Preparing for the flight

  • Buy carseat bags, even if you don’t need a carseat. Most (all?) airlines allow you to check a carseat for free; if you put the carseat into a carseat bag, you can fill the remainder of the space with baby items and still get the carseat checked free. Now, theoretically an airline could make you open up the carseat bag and take things out, but I’ve never ever had an airline check (I still keep only baby items in there, just in case). It’s a great way to get some free extra luggage space or to transport all those diapers.
  • Prepare two kinds of food for your kids. First, prepare foods that your kids like, because they may not like the airplane food (who does?) or they may be hungry when food isn’t being served. Second, prepare yummy snacks that you can bring out at random times on the flight to keep things fun and interesting to the kids.
  • Prepare games and activities for the kids. A great idea is to “rotate” through the games you pack so that there’s something new for the kids to do, say, every hour or so. That will help reduce the monotony and boredom for the kids. A few games that parents shared with me which are great ones to include in your game arsenal:
    • Post-it notes. Kids love sticking them anywhere, they’re quiet, and they come off easily.
    • Stickers, sticker books, and, my favorite, paint-by-sticker books. Great activities and quiet–just make sure any stickers can come off the chairs easily because they’ll likely find their way there.
    • Coloring books.
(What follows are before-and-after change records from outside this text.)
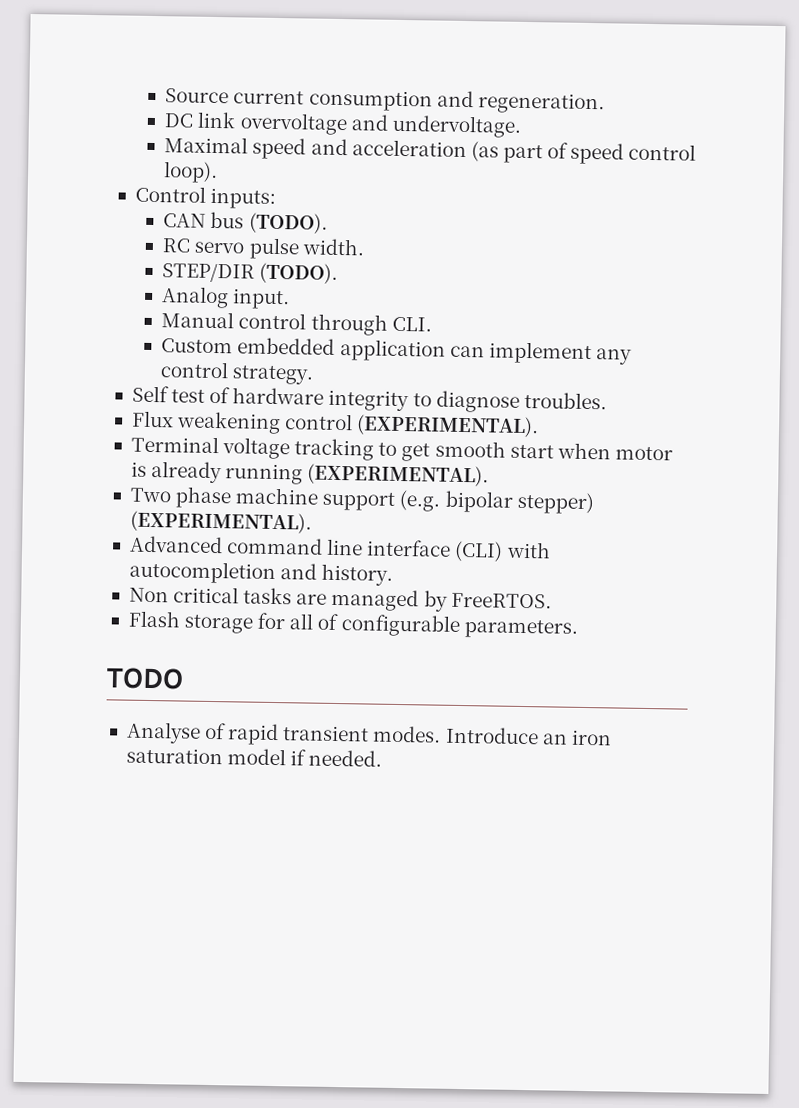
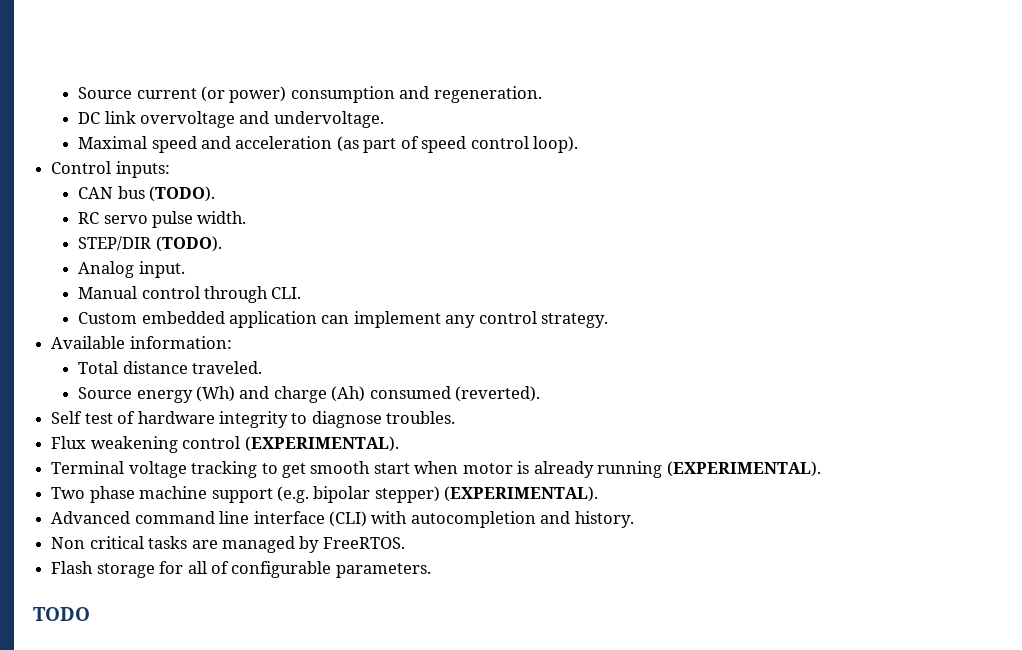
- Source current consumption and regeneration.
+ Source current (or power) consumption and regeneration.
+ Available information:
+ Total distance traveled.
+ Source energy (Wh) and charge (Ah) consumed (reverted).
- Analyse of rapid transient modes. Introduce an iron saturation model if needed.

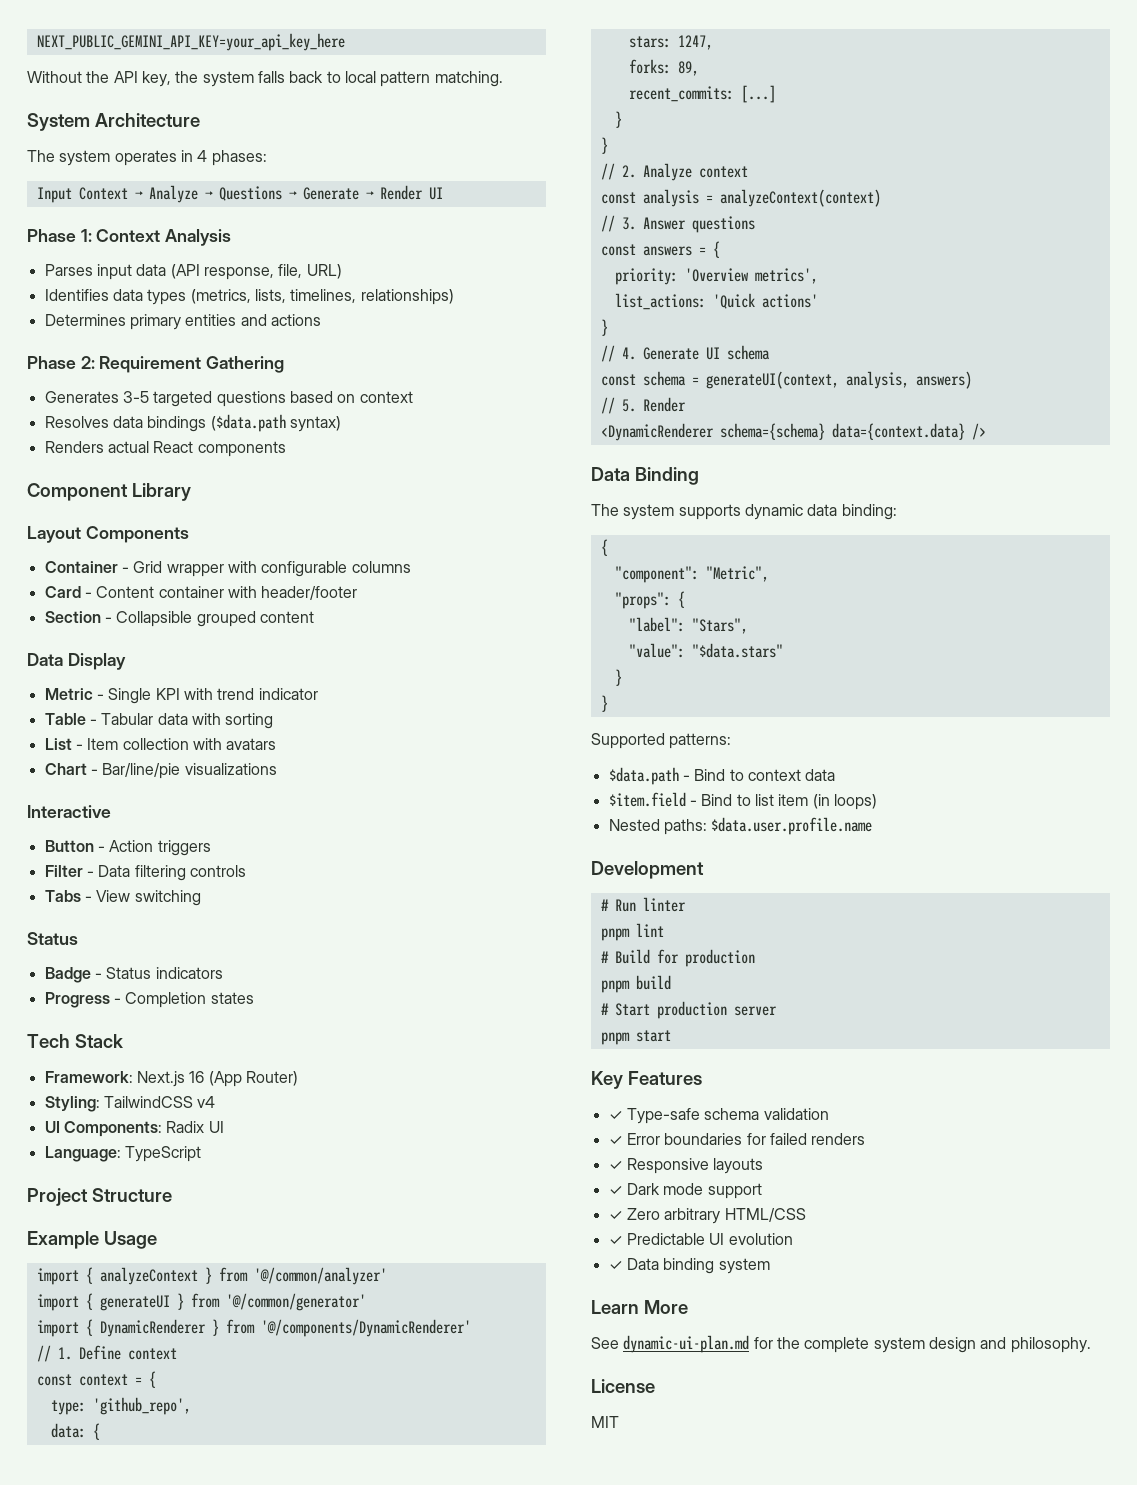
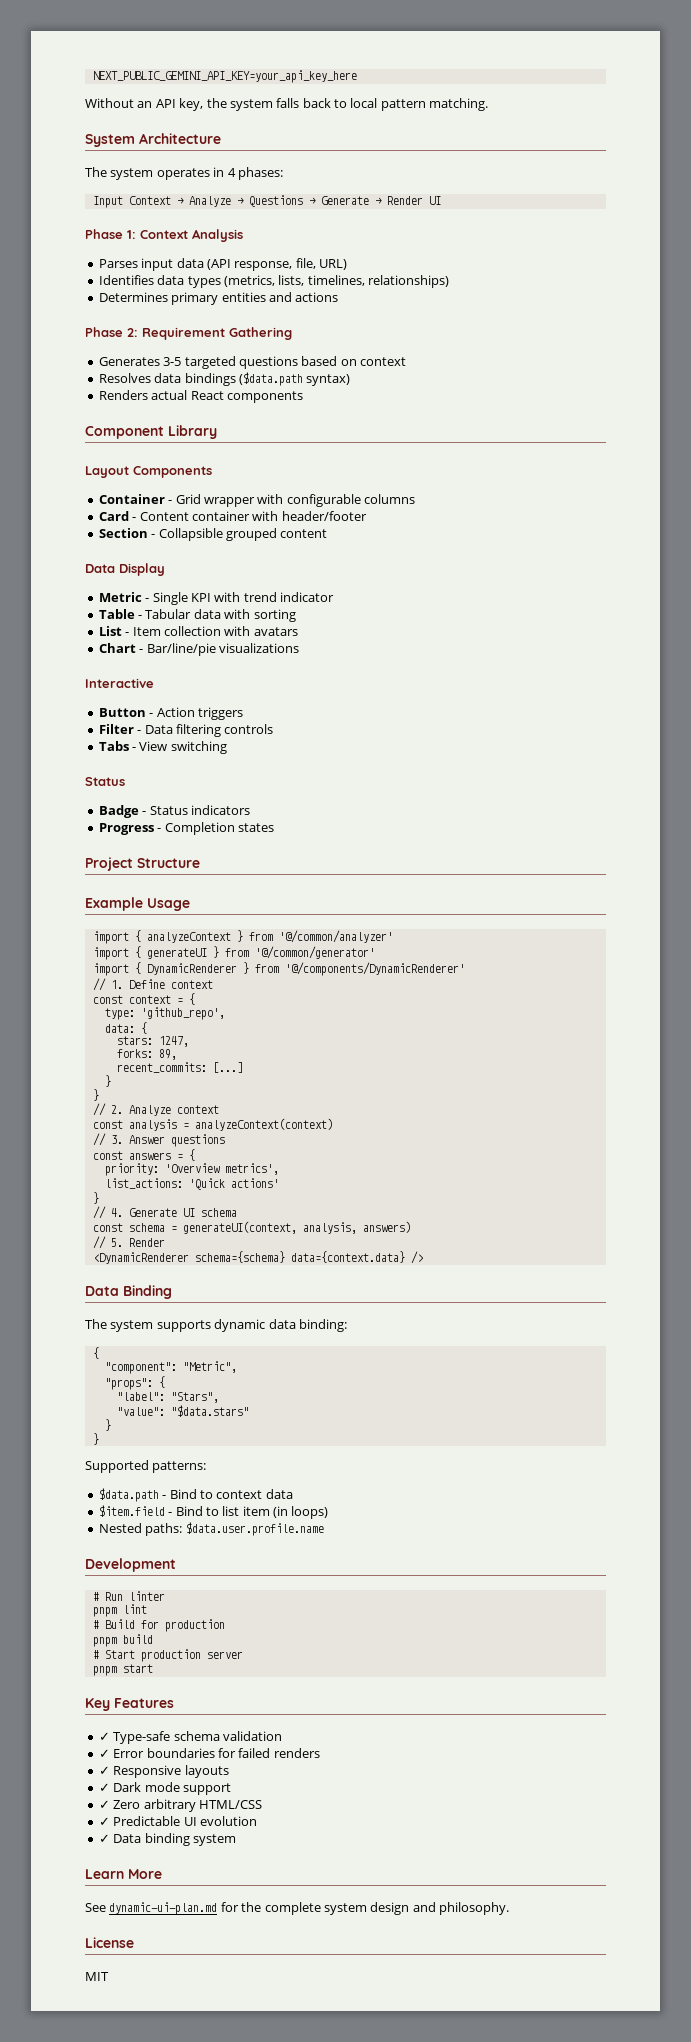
- Without the API key, the system falls back to local pattern matching.
+ Without an API key, the system falls back to local pattern matching.
- Tech Stack
- Framework: Next.js 16 (App Router)
- Styling: TailwindCSS v4
- UI Components: Radix UI
- Language: TypeScript

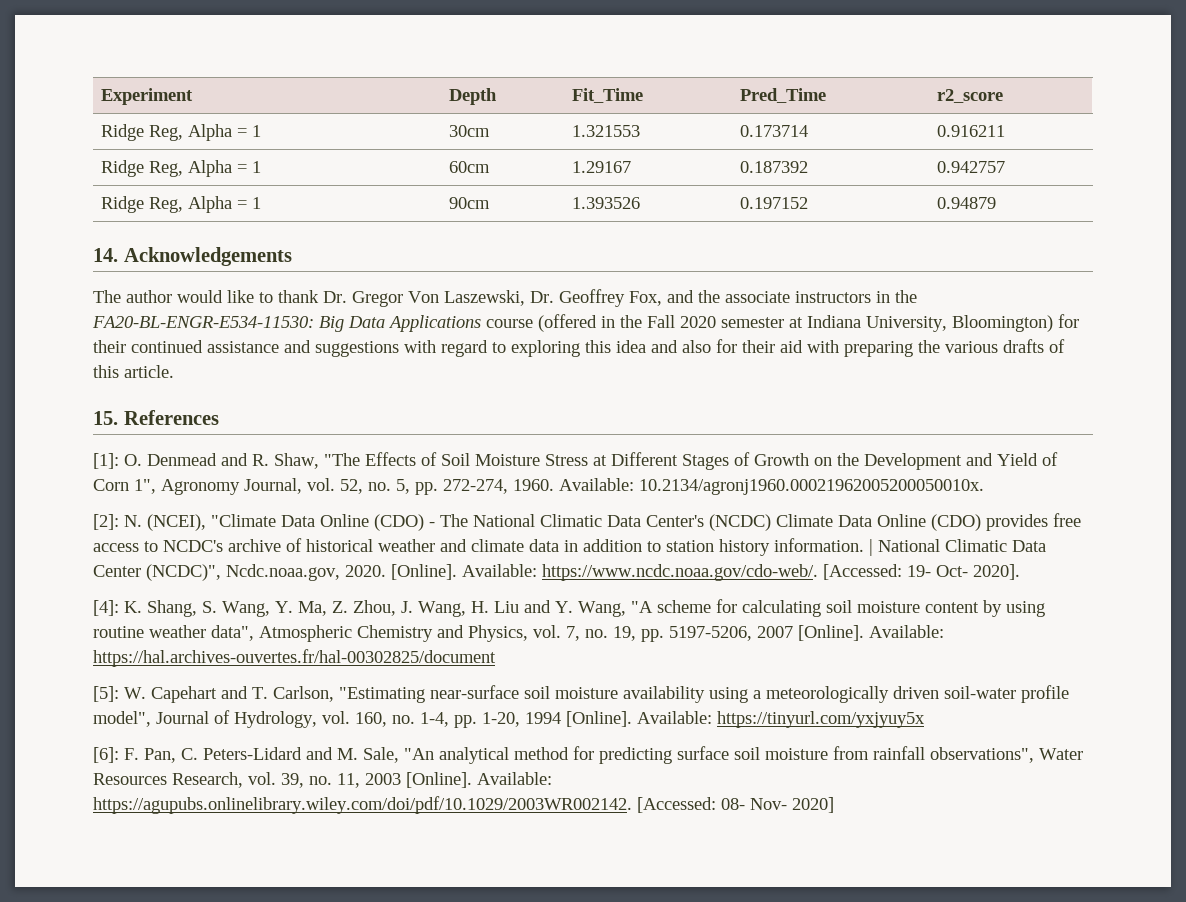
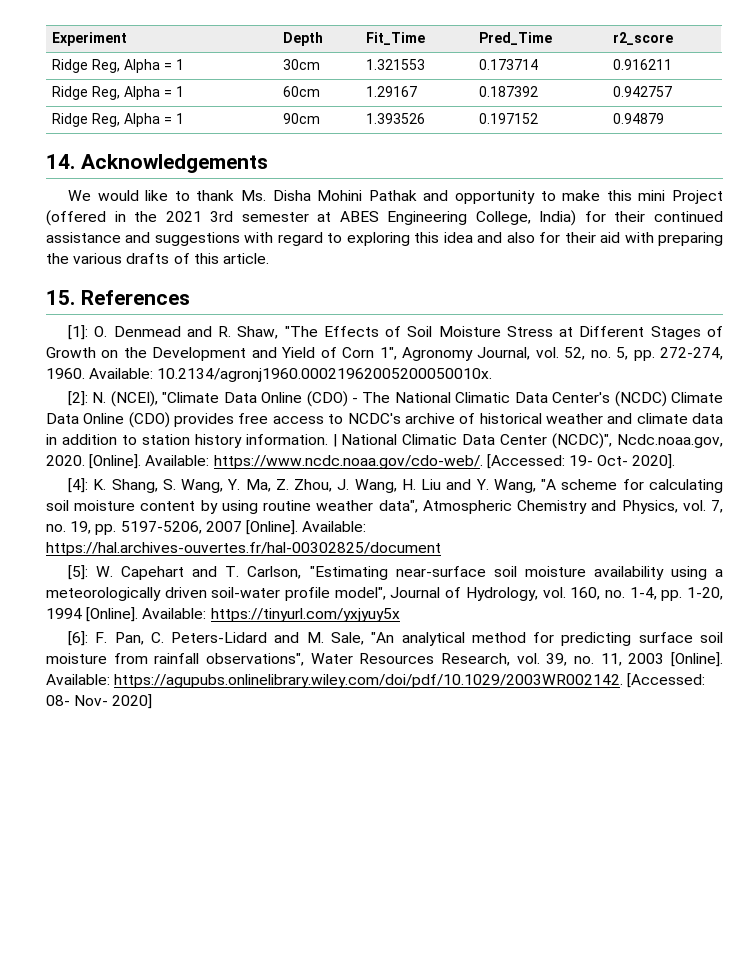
- The author would like to thank Dr. Gregor Von Laszewski, Dr. Geoffrey Fox, and the associate instructors in the FA20-BL-ENGR-E534-11530: Big Data Applications course (offered in the Fall 2020 semester at Indiana University, Bloomington) for their continued assistance and suggestions with regard to exploring this idea and also for their aid with preparing the various drafts of this article.
+ We would like to thank Ms. Disha Mohini Pathak and opportunity to make this mini Project (offered in the 2021 3rd semester at ABES Engineering College, India) for their continued assistance and suggestions with regard to exploring this idea and also for their aid with preparing the various drafts of this article.

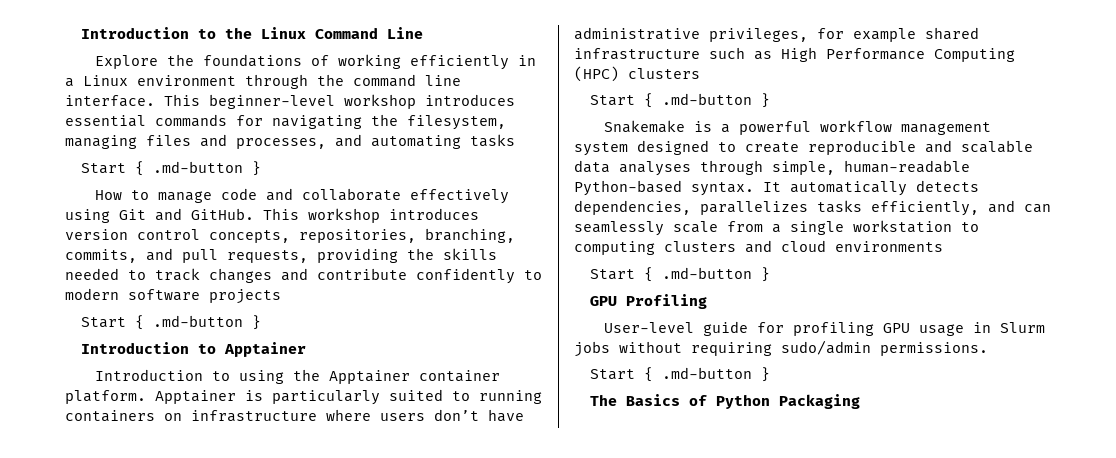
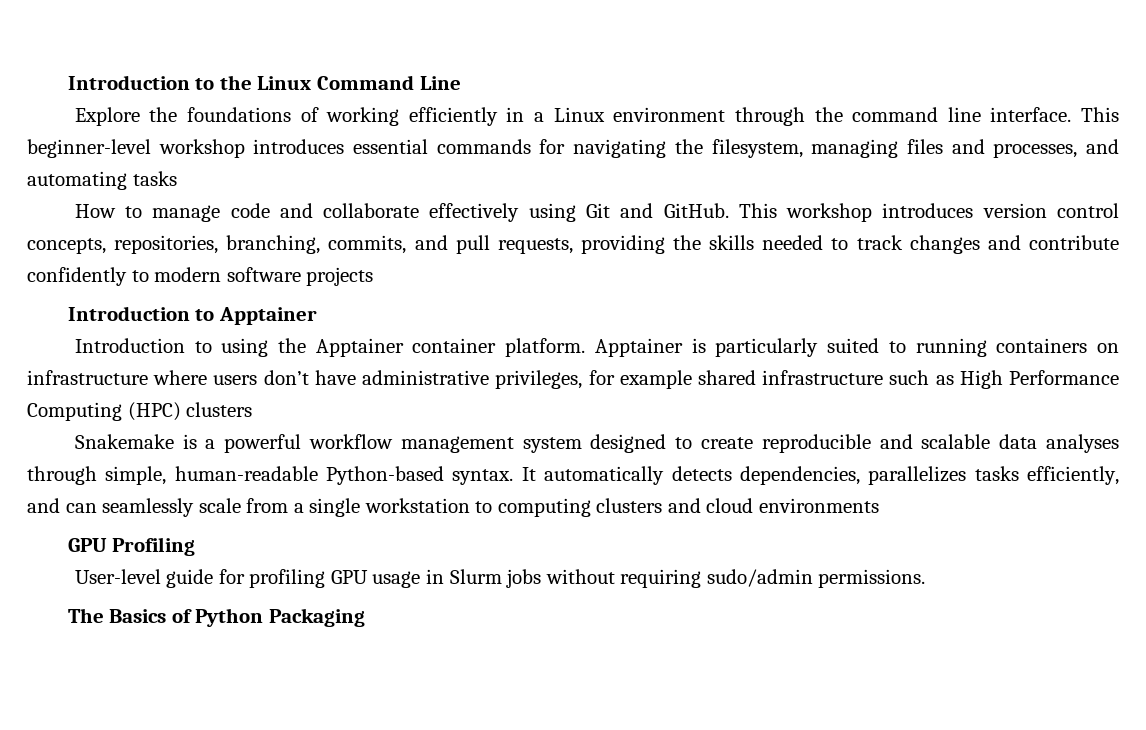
  This beginner-level workshop introduces essential commands for navigating the filesystem, managing files and processes, and automating tasks
- Start { .md-button }
  This workshop introduces version control concepts, repositories, branching, commits, and pull requests, providing the skills needed to track changes and contribute confidently to modern software projects
- Start { .md-button }
  Apptainer is particularly suited to running containers on infrastructure where users don’t have administrative privileges, for example shared infrastructure such as High Performance Computing (HPC) clusters
- Start { .md-button }
  It automatically detects dependencies, parallelizes tasks efficiently, and can seamlessly scale from a single workstation to computing clusters and cloud environments
- Start { .md-button }
  User-level guide for profiling GPU usage in Slurm jobs without requiring sudo/admin permissions.
- Start { .md-button }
A wonderful, quiet activity. Just make sure to pack extra crayons because they’ll inevitable get lost between seat cushions or roll around on the floor.
  • Prepare hygiene stuff: Clorox wipes, wet wipes, plenty of diapers, a small/travel changing pad, big trash bags, and multiple sets of clothing for your kids and you. Motion sickness is common and…well, its more extreme effects probably won’t just affect your kids clothes. Bring multiple extra pairs of clothes.
  • If you’re going to use a bassinet, then prepare a blanket to go inside it (it’s not particularly soft) and a blanket to go over the top (to block out light).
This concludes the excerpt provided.